Grace hadn’t visited in two days; she’d felt so sorry for herse
lf, she could hardly move, and now her heart pounded, fearful of an accounting. Even Miriam had managed to come every day and sit with their father. Paul, solemnly dutiful, had spent the whole week on the hospital grounds, leaving only to sleep. Grace wondered how he was coping, tried to picture him alone in their empty house. Did he sleep in his bed? Did he wish Grace were home? He said nothing, and she felt spared by his silence.
It was morning, the start of visiting hours, and Yvonne was waking up again, now from a less perilous sleep. She gazed weakly at her family gathered around her, and Grace found herself staring at the pillow behind her mother’s head. She was terrified, suddenly, of being alone with Yvonne, of what they would and wouldn’t say.
Miriam spoke first. “Umma,” she said. Her voice broke on the word—it was her first time addressing their mother in two years.
Yvonne’s mouth opened. Her lips made a parched sound as they parted. She swallowed, and when she spoke, her voice was faint and tremulous. She looked at her prodigal daughter, beautiful and beloved, and said, “You came.”
How many times had Grace prayed for this reunion? For two years, their rift had been her primary source of anxiety and grief. It was easy to imagine that their reconciliation would make her life whole, that things would go back to normal, the wound closed up, the scar faint and easily forgotten.
But it was all wrong now. Her mother, whose known totality she’d taken for granted, was a murderer who’d nearly been murdered by some wild avenger. Grace had made a fool of herself before an unsympathetic world. And these three, her own family. These past two years, Grace had seen herself as their cornerstone, the only one caring and brave enough to keep them together; and the whole time, they’d been lying to her, each one of them in on it, protecting the lie. She was the outsider, the ignorant stranger who knew none of the rules.

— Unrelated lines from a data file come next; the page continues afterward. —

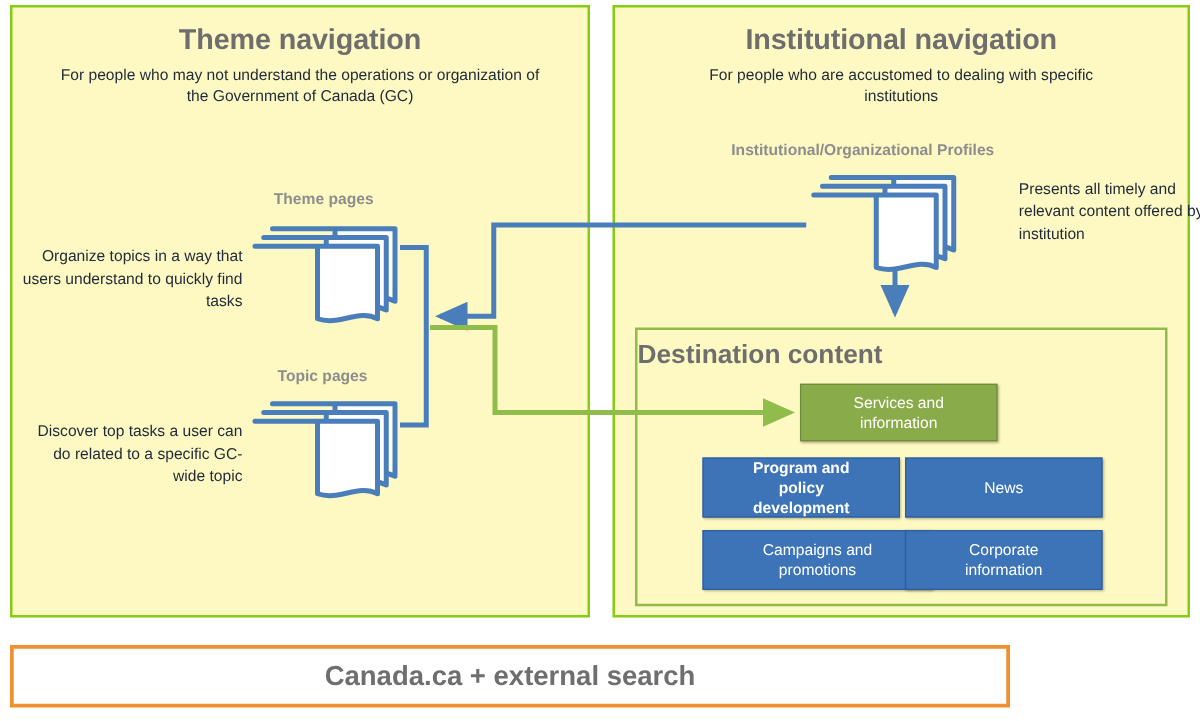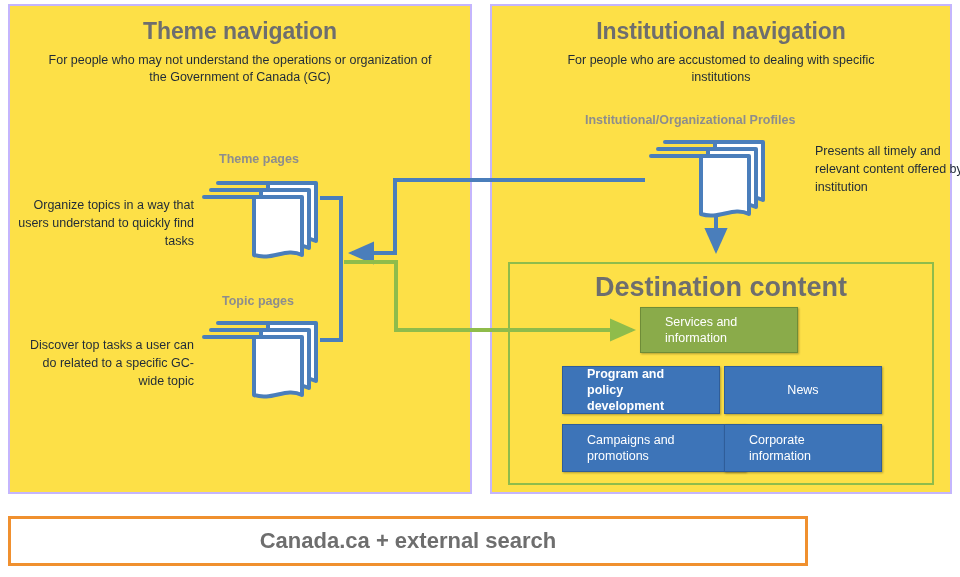"Theme navigation" .panel { background: #fde047 -> #fef9c3; border: 2px solid #c4b5fd -> 2px solid #84cc16 }
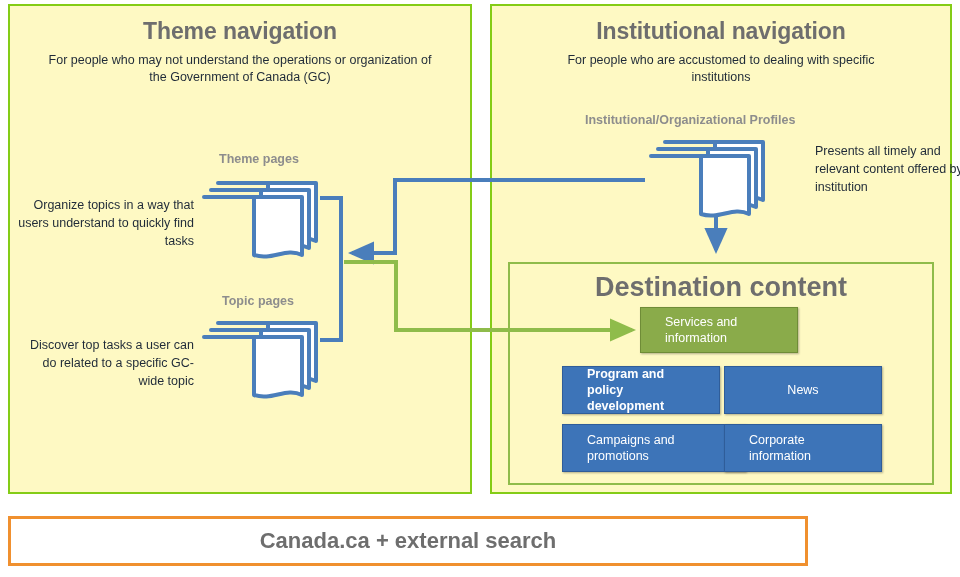"Destination content" #destination-title { font-size: 27px -> 21px; text-align: center -> left }
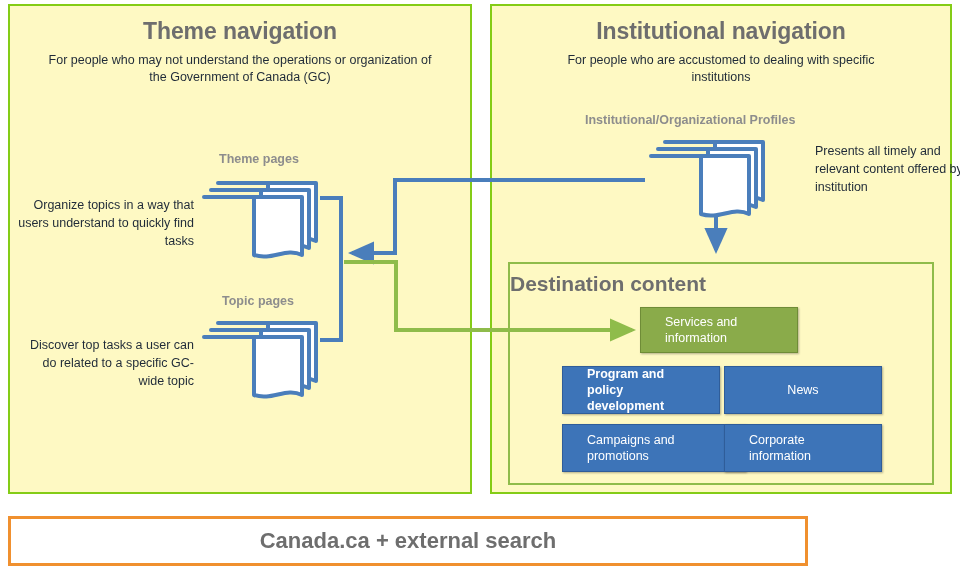"Services and information" .tile { text-align: left -> center }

Yvonne was alive. Fifty-four years old, and she’d beat an attempt on her life. How different things would be if Ava Matthews had been so lucky. Grace was relieved—whoever Yvonne might have been to anyone else, Grace wasn’t prepared to lose her mother. And she knew—even Miriam knew—that this was a time for gentleness, for letting Yvonne settle into her recovery and deal with her trauma as the victim of a violent crime. But as she waited for her mother to turn from Miriam and acknowledge her, all she could think about was rushing the hospital bed and screaming.